**Given data**:

**********

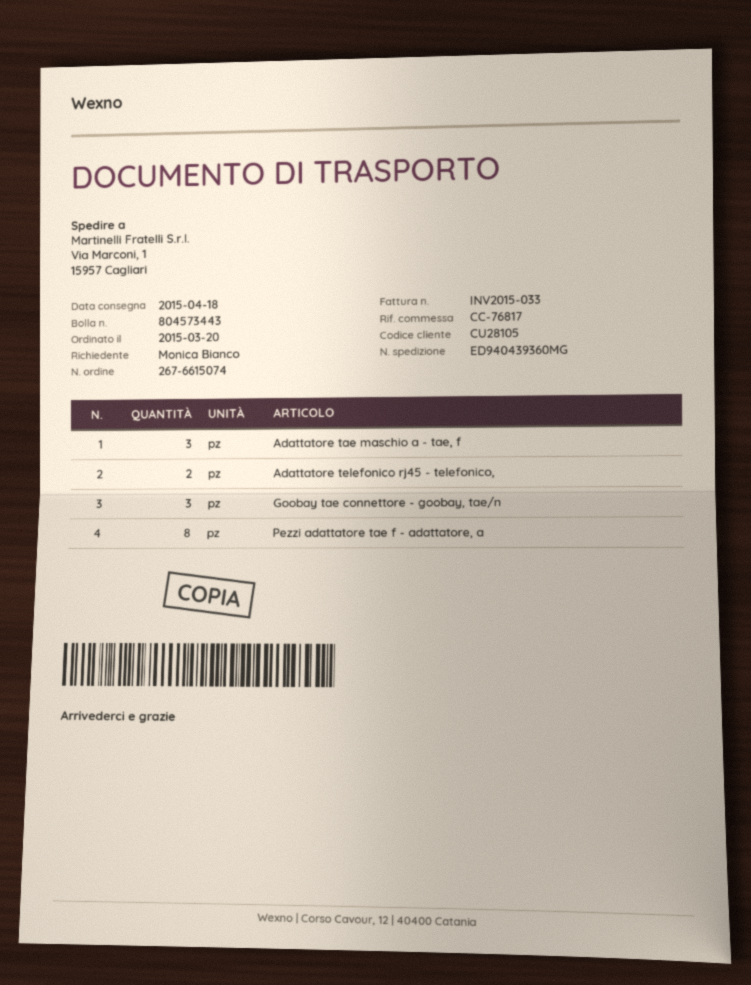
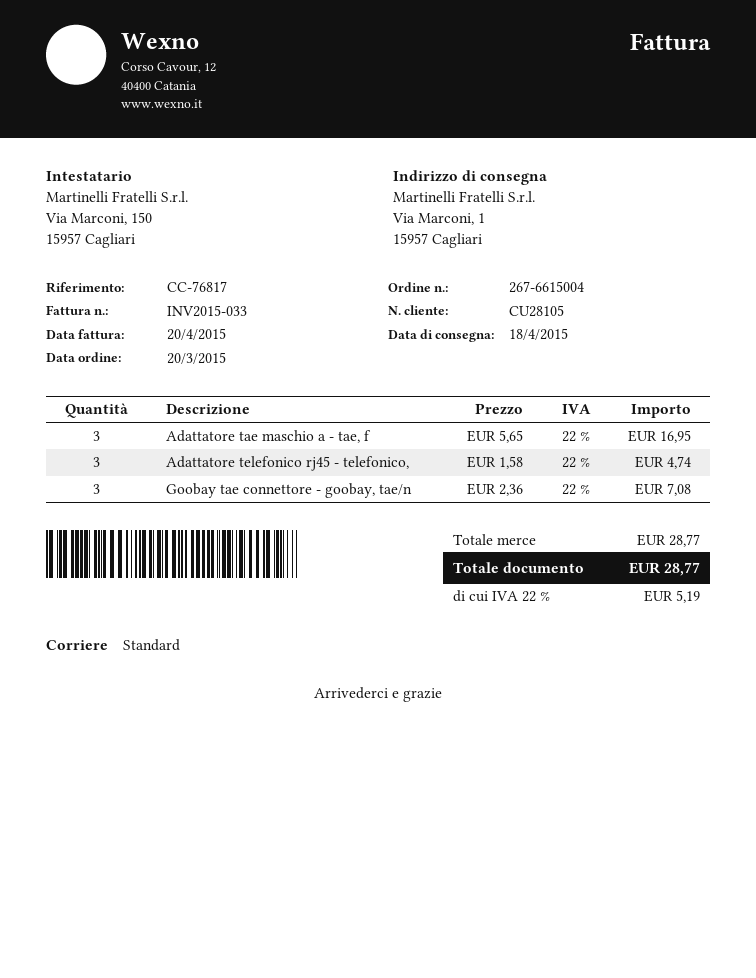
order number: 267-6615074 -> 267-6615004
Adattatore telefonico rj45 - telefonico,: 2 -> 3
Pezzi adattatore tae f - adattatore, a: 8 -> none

**********

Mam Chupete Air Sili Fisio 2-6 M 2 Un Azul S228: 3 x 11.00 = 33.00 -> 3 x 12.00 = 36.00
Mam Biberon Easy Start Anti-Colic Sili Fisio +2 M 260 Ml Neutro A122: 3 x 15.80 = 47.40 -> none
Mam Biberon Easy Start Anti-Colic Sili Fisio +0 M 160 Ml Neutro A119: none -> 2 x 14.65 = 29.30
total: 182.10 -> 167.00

**********

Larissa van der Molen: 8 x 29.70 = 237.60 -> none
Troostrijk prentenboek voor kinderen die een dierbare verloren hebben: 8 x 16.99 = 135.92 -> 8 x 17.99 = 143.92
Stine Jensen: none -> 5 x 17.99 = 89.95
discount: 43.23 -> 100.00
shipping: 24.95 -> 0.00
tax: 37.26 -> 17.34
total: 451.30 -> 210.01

**********

**Exercise directions**: Output the lines of the records above exactly as they appear, from the line containing "order number: 267-6615074 -> 267-6615004" through the line containing "Pezzi adattatore tae".

**Answer section**:
order number: 267-6615074 -> 267-6615004
Adattatore telefonico rj45 - telefonico,: 2 -> 3
Pezzi adattatore tae f - adattatore, a: 8 -> none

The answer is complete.